* **Activity**
Print again, word for word, all of the records below, and leave the pictures out.

(Web interface edit records)
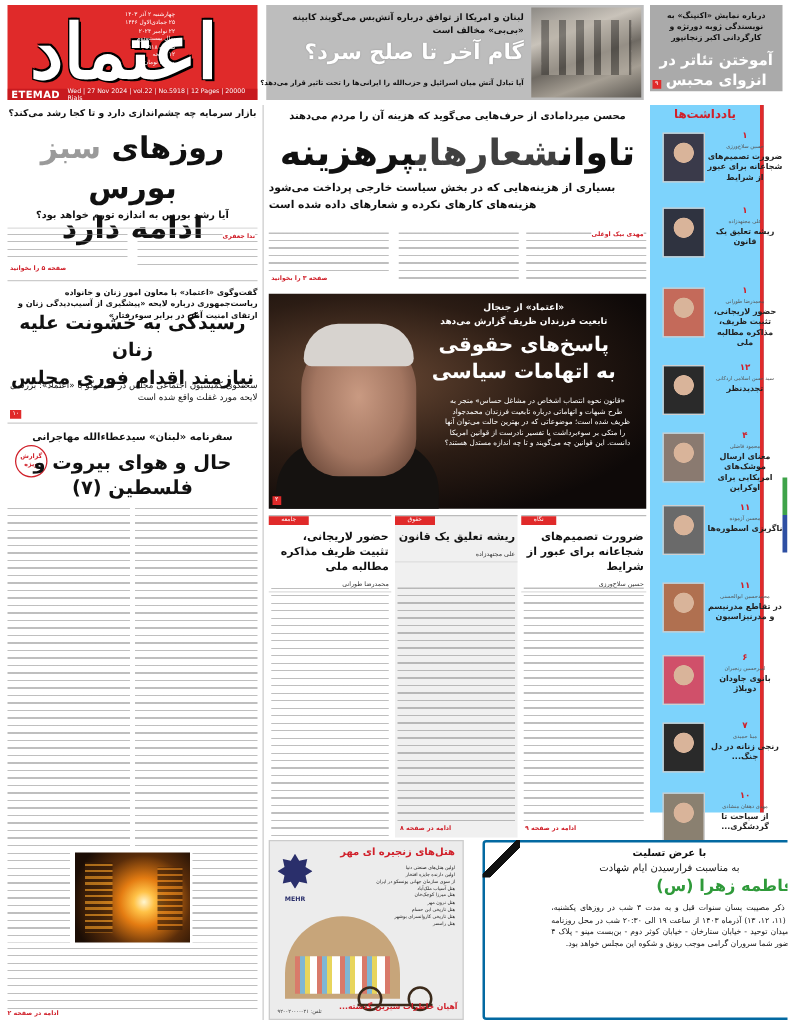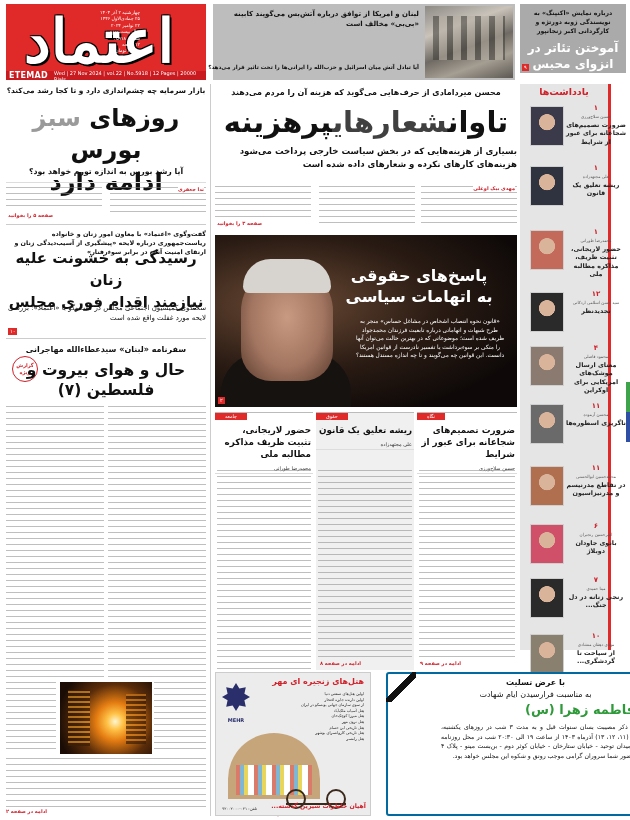--- a/index.html
+++ b/index.html
@@ -30,21 +30,21 @@
 
 #bourse-kicker{left:6px;top:86px;width:200px;font-size:7.4px;font-weight:bold;text-align:center}
 #bourse-title{left:6px;top:102px;width:200px;font-size:24px;font-weight:bold;line-height:32px;text-align:center}
 #bourse-title .grey{color:#9a9a9a}
 #bourse-sub{left:6px;top:167px;width:200px;font-size:7.8px;font-weight:bold;text-align:center}
 .divider-v{width:1px;background:#ccc}
 
 #main-kicker{left:215px;top:88px;width:302px;font-size:8px;font-weight:bold;text-align:center}
 #main-title{left:215px;top:104px;width:302px;font-size:29px;font-weight:bold;text-align:center;line-height:36px;letter-spacing:-.5px}
 #main-title .grey{color:#404040}
-#main-sub{left:215px;top:145px;width:302px;font-size:8.6px;font-weight:bold;line-height:13px;text-align:right}
+#main-sub{left:215px;top:145px;width:302px;font-size:8.6px;font-weight:bold;line-height:13px;text-align:left}
 
 #zarif{left:215px;top:235px;width:302px;height:172px;background:radial-gradient(ellipse at 25% 40%,#6b4a35 0%,#2b1c14 45%,#0e0908 80%)}
 #zarif-face{position:absolute;left:26px;top:30px;width:92px;height:116px;border-radius:46px 46px 30px 30px;background:radial-gradient(ellipse at 50% 45%,#c99a82 0%,#a37661 55%,#5a3b2e 100%)}
 #zarif-hair{position:absolute;left:28px;top:24px;width:88px;height:34px;border-radius:44px 44px 10px 10px;background:#d7d3cf}
 #zarif-coat{position:absolute;left:6px;top:118px;width:130px;height:54px;border-radius:40px 40px 0 0;background:#151210}
 #zarif-kicker{position:absolute;right:8px;top:6px;width:180px;font-size:7.2px;font-weight:bold;color:#fff;text-align:center;line-height:10.5px}
 #zarif-title{position:absolute;right:8px;top:30px;width:180px;font-size:16px;font-weight:bold;color:#fff;text-align:center;line-height:21px}
 #zarif-body{position:absolute;right:12px;top:82px;width:150px;font-size:5.8px;line-height:8.6px;color:#fff;text-align:center}
 .pnum{display:inline-block;background:#e02a2a;color:#fff;font-size:5px;padding:0 2px;line-height:7px}
 
@@ -56,21 +56,21 @@
 #women-kicker{left:6px;top:230px;width:200px;font-size:6.4px;font-weight:bold;text-align:right;line-height:9px}
 #women-title{left:6px;top:247px;width:200px;font-size:15px;font-weight:bold;text-align:center;line-height:22px}
 #women-sub{left:6px;top:303px;width:200px;font-size:7px;font-weight:normal;line-height:10px}
 #beirut-kicker{left:6px;top:345px;width:200px;font-size:8px;font-weight:bold;text-align:center}
 #beirut-title{left:6px;top:360px;width:200px;font-size:15.5px;font-weight:bold;text-align:center;line-height:20px}
 #beirut-badge{left:12px;top:356px;width:26px;height:26px;border:1.5px solid #d0202a;border-radius:50%;color:#d0202a;font-size:5px;font-weight:bold;text-align:center;line-height:7px;padding-top:5px}
 #fire-photo{left:60px;top:682px;width:92px;height:72px;background:radial-gradient(circle at 60% 55%,#fff6d0 0%,#ffc247 12%,#e47c12 28%,#5a2d0a 55%,#1b0d05 85%)}
 #fire-photo::before{content:"";position:absolute;left:8px;top:8px;width:22px;height:56px;background:repeating-linear-gradient(0deg,#3a1e08 0 3px,#d58820 3px 5px);opacity:.75}
 #fire-photo::after{content:"";position:absolute;right:6px;top:12px;width:20px;height:50px;background:repeating-linear-gradient(0deg,#3a1e08 0 3px,#c9761a 3px 5px);opacity:.7}
 
-#sidebar{left:520px;top:84px;width:91px;height:566px;background:#e5e5e5;border-right:3px solid #e02a2a}
+#sidebar{left:520px;top:84px;width:91px;height:566px;background:#7dd3fc;border-right:3px solid #e02a2a}
 #sidebar-title{position:absolute;top:2px;right:0;width:100%;text-align:center;font-size:9.5px;font-weight:bold;color:#d0202a}
 .col-entry{position:absolute;right:4px;width:98px;height:64px}
 .col-entry .ph{position:absolute;left:2px;top:4px;width:34px;height:40px;border:1px solid #cfcfcf}
 .col-entry .num{position:absolute;right:0;top:2px;width:60px;text-align:center;font-size:7px;font-weight:bold;color:#d0202a}
 .col-entry .nm{position:absolute;right:0;top:12px;width:60px;text-align:center;font-size:4.2px;color:#555}
 .col-entry .tt{position:absolute;right:0;top:19px;width:60px;text-align:center;font-size:6.4px;font-weight:bold;line-height:8.4px;color:#222}
 
 #ad{left:215px;top:672px;width:156px;height:144px;background:#ececec;border:1px solid #ccc}
 #ad-title{position:absolute;right:6px;top:4px;font-size:8px;font-weight:bold;color:#d0202a}
 #ad-lines{position:absolute;right:6px;top:18px;width:90px;font-size:3.8px;line-height:5.6px;color:#222;text-align:right}
@@ -109,20 +109,21 @@
   </div>
   <div id="masthead-bar">
     <b>ETEMAD</b>
     <span>Wed | 27 Nov 2024 | vol.22 | No.5918 | 12 Pages | 20000 Rials</span>
   </div>
 </div>
 
 <div class="abs" id="teaser">
   <div id="teaser-photo"></div>
   <div id="teaser-kicker">لبنان و امریکا از توافق درباره آتش‌بس می‌گویند کابینه «بی‌بی» مخالف است</div>
+  <div id="teaser-title">گام آخر تا صلح سرد؟</div>
   <div id="teaser-sub">آیا تبادل آتش میان اسرائیل و حزب‌الله را ایرانی‌ها را تحت تاثیر قرار می‌دهد؟</div>
 </div>
 
 <div class="abs" id="theatre">
   <div id="theatre-kicker">درباره نمایش «اکنپنگ» به نویسندگی ژوبه دورتژه و کارگردانی اکبر زنجانپور</div>
   <div id="theatre-title">آموختن تئاتر در انزوای محبس</div>
   <span class="pnum abs" style="left:2px;bottom:2px">۹</span>
 </div>
 
 <div class="abs" id="bourse-kicker">بازار سرمایه چه چشم‌اندازی دارد و تا کجا رشد می‌کند؟</div>
@@ -178,20 +179,24 @@
   <div class="abs bt lines" style="right:102px;top:2px;width:96px;height:40px"></div>
   <div class="abs bt lines" style="left:0;top:2px;width:96px;height:34px"></div>
   <span class="abs red" style="right:2px;top:1px;font-size:5px;font-weight:bold;background:#fff">مهدی بیک اوغلی</span>
   <span class="abs red" style="left:2px;top:36px;font-size:5px;font-weight:bold;background:#fff">صفحه ۳ را بخوانید</span>
 </div>
 
 <div class="abs" id="zarif">
   <div id="zarif-coat"></div>
   <div id="zarif-face"></div>
   <div id="zarif-hair"></div>
+  <div id="zarif-kicker">
+    <div>«اعتماد» از جنجال</div>
+    <div>تابعیت فرزندان ظریف گزارش می‌دهد</div>
+  </div>
   <div id="zarif-title">
     <div>پاسخ‌های حقوقی</div>
     <div>به اتهامات سیاسی</div>
   </div>
   <div id="zarif-body">«قانون نحوه انتصاب اشخاص در مشاغل حساس» منجر به طرح شبهات و اتهاماتی درباره تابعیت فرزندان محمدجواد ظریف شده است؛ موضوعاتی که در بهترین حالت می‌توان آنها را متکی بر سوءبرداشت یا تفسیر نادرست از قوانین امریکا دانست. این قوانین چه می‌گویند و تا چه اندازه مستدل هستند؟</div>
   <span class="pnum abs" style="left:3px;bottom:3px">۲</span>
 </div>
 
 <div class="abs" style="left:417px;top:412px;width:100px">
   <div class="col-tag">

* **Solution to this exercise**
--- a/index.html
+++ b/index.html
@@ -30,21 +30,21 @@
 
 #bourse-kicker{left:6px;top:86px;width:200px;font-size:7.4px;font-weight:bold;text-align:center}
 #bourse-title{left:6px;top:102px;width:200px;font-size:24px;font-weight:bold;line-height:32px;text-align:center}
 #bourse-title .grey{color:#9a9a9a}
 #bourse-sub{left:6px;top:167px;width:200px;font-size:7.8px;font-weight:bold;text-align:center}
 .divider-v{width:1px;background:#ccc}
 
 #main-kicker{left:215px;top:88px;width:302px;font-size:8px;font-weight:bold;text-align:center}
 #main-title{left:215px;top:104px;width:302px;font-size:29px;font-weight:bold;text-align:center;line-height:36px;letter-spacing:-.5px}
 #main-title .grey{color:#404040}
-#main-sub{left:215px;top:145px;width:302px;font-size:8.6px;font-weight:bold;line-height:13px;text-align:right}
+#main-sub{left:215px;top:145px;width:302px;font-size:8.6px;font-weight:bold;line-height:13px;text-align:left}
 
 #zarif{left:215px;top:235px;width:302px;height:172px;background:radial-gradient(ellipse at 25% 40%,#6b4a35 0%,#2b1c14 45%,#0e0908 80%)}
 #zarif-face{position:absolute;left:26px;top:30px;width:92px;height:116px;border-radius:46px 46px 30px 30px;background:radial-gradient(ellipse at 50% 45%,#c99a82 0%,#a37661 55%,#5a3b2e 100%)}
 #zarif-hair{position:absolute;left:28px;top:24px;width:88px;height:34px;border-radius:44px 44px 10px 10px;background:#d7d3cf}
 #zarif-coat{position:absolute;left:6px;top:118px;width:130px;height:54px;border-radius:40px 40px 0 0;background:#151210}
 #zarif-kicker{position:absolute;right:8px;top:6px;width:180px;font-size:7.2px;font-weight:bold;color:#fff;text-align:center;line-height:10.5px}
 #zarif-title{position:absolute;right:8px;top:30px;width:180px;font-size:16px;font-weight:bold;color:#fff;text-align:center;line-height:21px}
 #zarif-body{position:absolute;right:12px;top:82px;width:150px;font-size:5.8px;line-height:8.6px;color:#fff;text-align:center}
 .pnum{display:inline-block;background:#e02a2a;color:#fff;font-size:5px;padding:0 2px;line-height:7px}
 
@@ -56,21 +56,21 @@
 #women-kicker{left:6px;top:230px;width:200px;font-size:6.4px;font-weight:bold;text-align:right;line-height:9px}
 #women-title{left:6px;top:247px;width:200px;font-size:15px;font-weight:bold;text-align:center;line-height:22px}
 #women-sub{left:6px;top:303px;width:200px;font-size:7px;font-weight:normal;line-height:10px}
 #beirut-kicker{left:6px;top:345px;width:200px;font-size:8px;font-weight:bold;text-align:center}
 #beirut-title{left:6px;top:360px;width:200px;font-size:15.5px;font-weight:bold;text-align:center;line-height:20px}
 #beirut-badge{left:12px;top:356px;width:26px;height:26px;border:1.5px solid #d0202a;border-radius:50%;color:#d0202a;font-size:5px;font-weight:bold;text-align:center;line-height:7px;padding-top:5px}
 #fire-photo{left:60px;top:682px;width:92px;height:72px;background:radial-gradient(circle at 60% 55%,#fff6d0 0%,#ffc247 12%,#e47c12 28%,#5a2d0a 55%,#1b0d05 85%)}
 #fire-photo::before{content:"";position:absolute;left:8px;top:8px;width:22px;height:56px;background:repeating-linear-gradient(0deg,#3a1e08 0 3px,#d58820 3px 5px);opacity:.75}
 #fire-photo::after{content:"";position:absolute;right:6px;top:12px;width:20px;height:50px;background:repeating-linear-gradient(0deg,#3a1e08 0 3px,#c9761a 3px 5px);opacity:.7}
 
-#sidebar{left:520px;top:84px;width:91px;height:566px;background:#e5e5e5;border-right:3px solid #e02a2a}
+#sidebar{left:520px;top:84px;width:91px;height:566px;background:#7dd3fc;border-right:3px solid #e02a2a}
 #sidebar-title{position:absolute;top:2px;right:0;width:100%;text-align:center;font-size:9.5px;font-weight:bold;color:#d0202a}
 .col-entry{position:absolute;right:4px;width:98px;height:64px}
 .col-entry .ph{position:absolute;left:2px;top:4px;width:34px;height:40px;border:1px solid #cfcfcf}
 .col-entry .num{position:absolute;right:0;top:2px;width:60px;text-align:center;font-size:7px;font-weight:bold;color:#d0202a}
 .col-entry .nm{position:absolute;right:0;top:12px;width:60px;text-align:center;font-size:4.2px;color:#555}
 .col-entry .tt{position:absolute;right:0;top:19px;width:60px;text-align:center;font-size:6.4px;font-weight:bold;line-height:8.4px;color:#222}
 
 #ad{left:215px;top:672px;width:156px;height:144px;background:#ececec;border:1px solid #ccc}
 #ad-title{position:absolute;right:6px;top:4px;font-size:8px;font-weight:bold;color:#d0202a}
 #ad-lines{position:absolute;right:6px;top:18px;width:90px;font-size:3.8px;line-height:5.6px;color:#222;text-align:right}
@@ -109,20 +109,21 @@
   </div>
   <div id="masthead-bar">
     <b>ETEMAD</b>
     <span>Wed | 27 Nov 2024 | vol.22 | No.5918 | 12 Pages | 20000 Rials</span>
   </div>
 </div>
 
 <div class="abs" id="teaser">
   <div id="teaser-photo"></div>
   <div id="teaser-kicker">لبنان و امریکا از توافق درباره آتش‌بس می‌گویند کابینه «بی‌بی» مخالف است</div>
+  <div id="teaser-title">گام آخر تا صلح سرد؟</div>
   <div id="teaser-sub">آیا تبادل آتش میان اسرائیل و حزب‌الله را ایرانی‌ها را تحت تاثیر قرار می‌دهد؟</div>
 </div>
 
 <div class="abs" id="theatre">
   <div id="theatre-kicker">درباره نمایش «اکنپنگ» به نویسندگی ژوبه دورتژه و کارگردانی اکبر زنجانپور</div>
   <div id="theatre-title">آموختن تئاتر در انزوای محبس</div>
   <span class="pnum abs" style="left:2px;bottom:2px">۹</span>
 </div>
 
 <div class="abs" id="bourse-kicker">بازار سرمایه چه چشم‌اندازی دارد و تا کجا رشد می‌کند؟</div>
@@ -178,20 +179,24 @@
   <div class="abs bt lines" style="right:102px;top:2px;width:96px;height:40px"></div>
   <div class="abs bt lines" style="left:0;top:2px;width:96px;height:34px"></div>
   <span class="abs red" style="right:2px;top:1px;font-size:5px;font-weight:bold;background:#fff">مهدی بیک اوغلی</span>
   <span class="abs red" style="left:2px;top:36px;font-size:5px;font-weight:bold;background:#fff">صفحه ۳ را بخوانید</span>
 </div>
 
 <div class="abs" id="zarif">
   <div id="zarif-coat"></div>
   <div id="zarif-face"></div>
   <div id="zarif-hair"></div>
+  <div id="zarif-kicker">
+    <div>«اعتماد» از جنجال</div>
+    <div>تابعیت فرزندان ظریف گزارش می‌دهد</div>
+  </div>
   <div id="zarif-title">
     <div>پاسخ‌های حقوقی</div>
     <div>به اتهامات سیاسی</div>
   </div>
   <div id="zarif-body">«قانون نحوه انتصاب اشخاص در مشاغل حساس» منجر به طرح شبهات و اتهاماتی درباره تابعیت فرزندان محمدجواد ظریف شده است؛ موضوعاتی که در بهترین حالت می‌توان آنها را متکی بر سوءبرداشت یا تفسیر نادرست از قوانین امریکا دانست. این قوانین چه می‌گویند و تا چه اندازه مستدل هستند؟</div>
   <span class="pnum abs" style="left:3px;bottom:3px">۲</span>
 </div>
 
 <div class="abs" style="left:417px;top:412px;width:100px">
   <div class="col-tag">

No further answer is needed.